VIENNA — Serbian Ministry for Kosovo State Secretary Oliver Ivanović said Wednesday that the Serbian government was willing to accept a joint customs form.
“Serbia would not like duties to be collected at administrative crossings,” he told Vienna-based daily Der Standard, pointing out that Belgrade wanted the implementation of the Central European Free Trade Agreement (CEFTA).
Der Standard recalled that CEFTA’s implementation did not mean that transit zones between central Serbia and Kosovo would be fully customs-free.
Ivanović pointed out he could not imagine a model according to which Kosovo Serbs would be linked by 80 percent to the government structures in Belgrade and by 20 percent to those in Priština.
“We are ready to take part in the elections in Kosovo and to be represented in its parliament, but we want our own identity cards, Serbian registration plates, and to maintain our Serbian passports,” Ivanović was quoted as saying.

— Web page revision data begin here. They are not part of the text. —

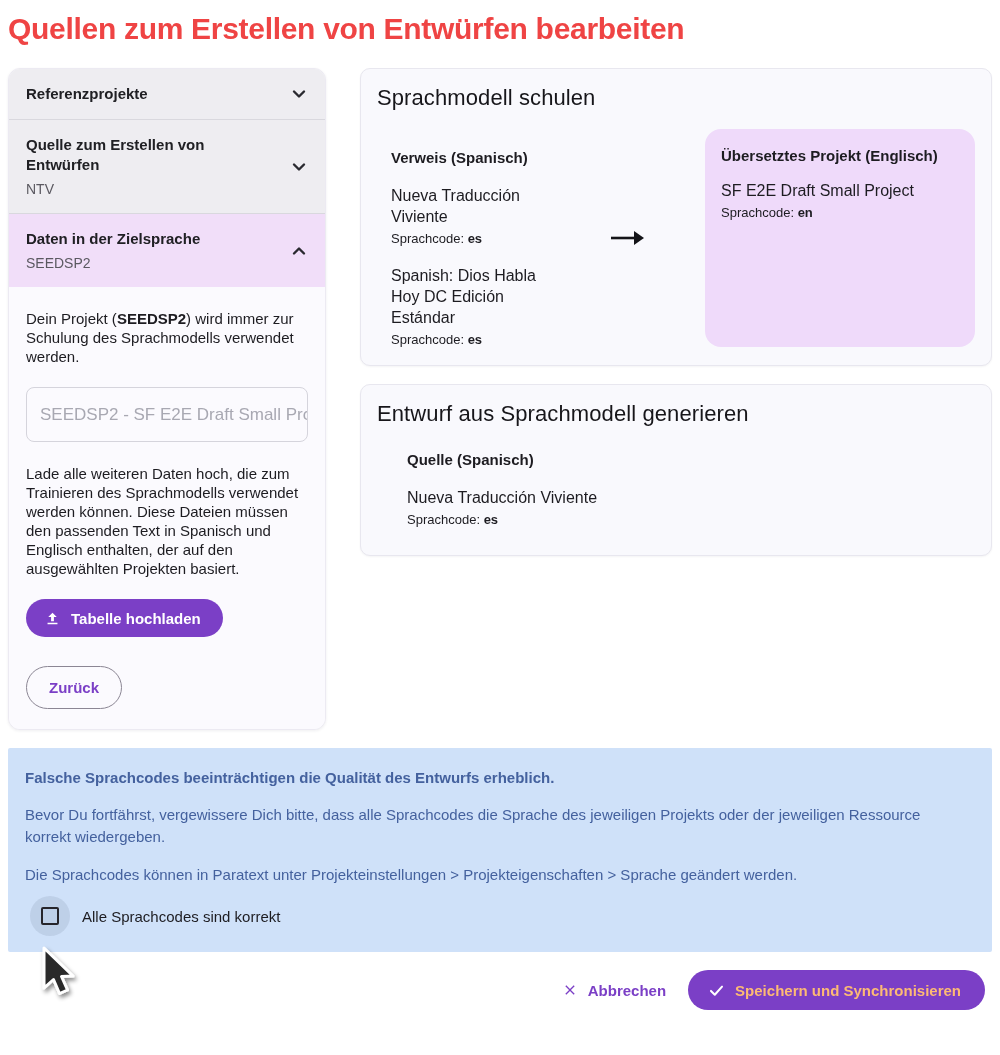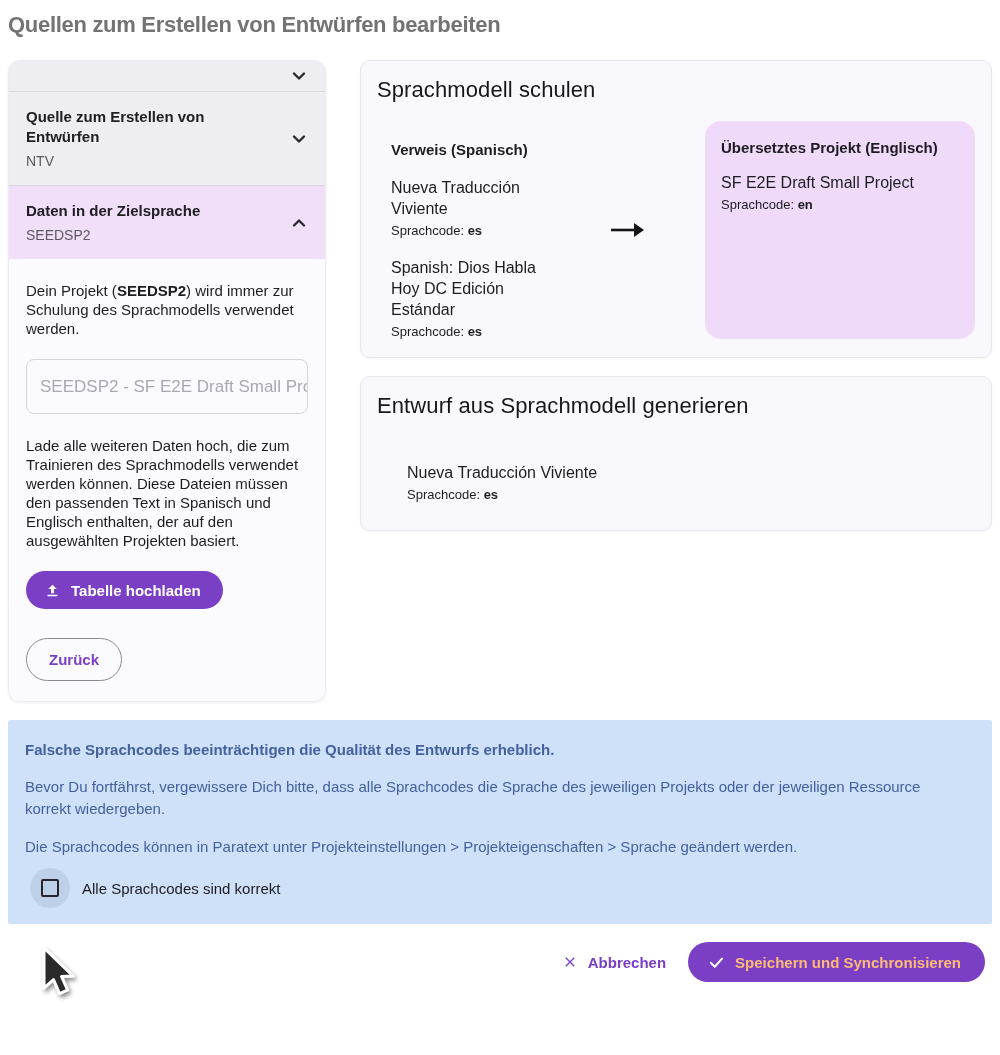"Quellen zum Erstellen von Entwürfen" h1.page-title { color: #737373 -> #ef4444; font-size: 22px -> 30px }
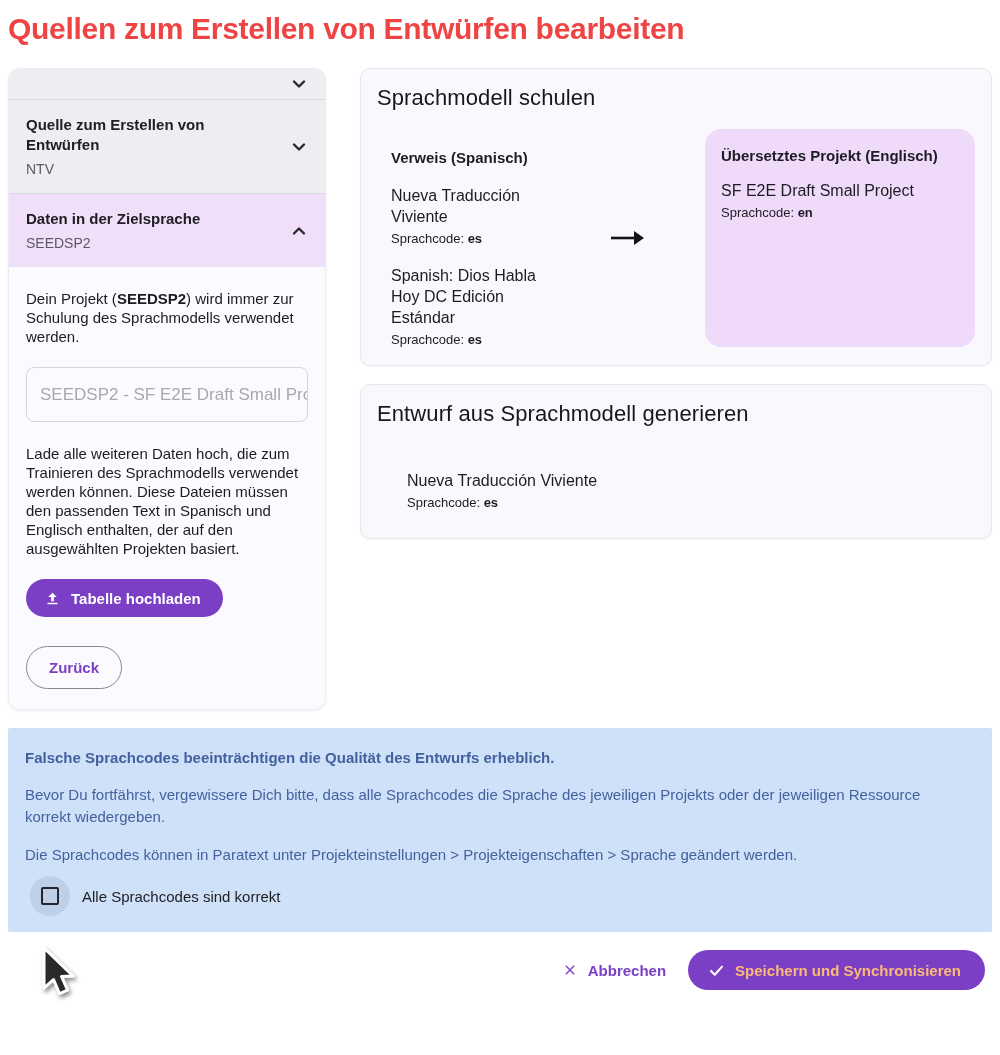"Referenzprojekte" div.acc-title { html: none -> <div>Referenzprojekte</div> }
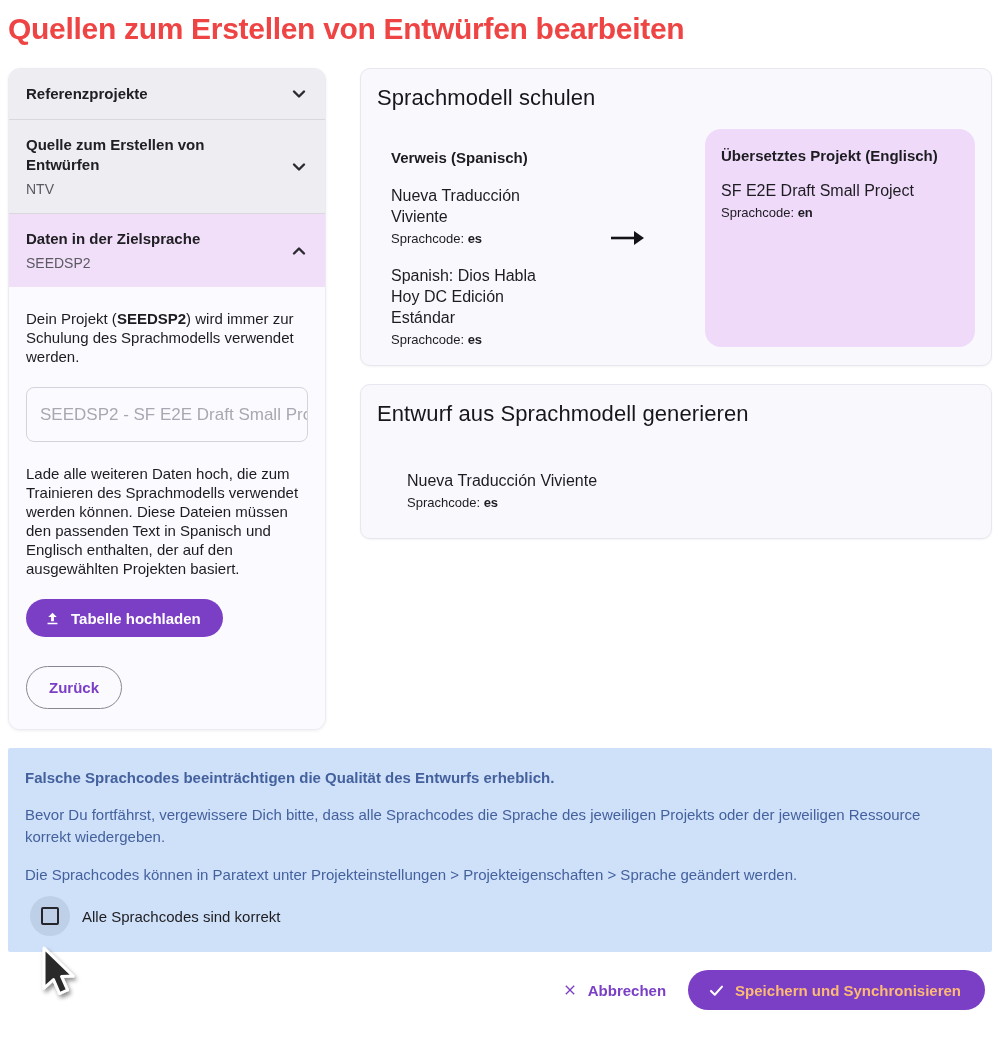"Quelle (Spanisch)" div.col-header { html: none -> <div>Quelle (Spanisch)</div> }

Der Standard said that a partition of Kosovo was unacceptable for the West, as it feared a possible rebellion of Albanians in Macedonia. The daily added, however, that it was not quite clear how the model for the Kosovo north should look like.
The Belgrade-Priština dialogue meetings will continue this fall, after which the election campaign for parliamentary elections should begin in Serbia, so further talks would be futile until then, the Vienna-based daily said.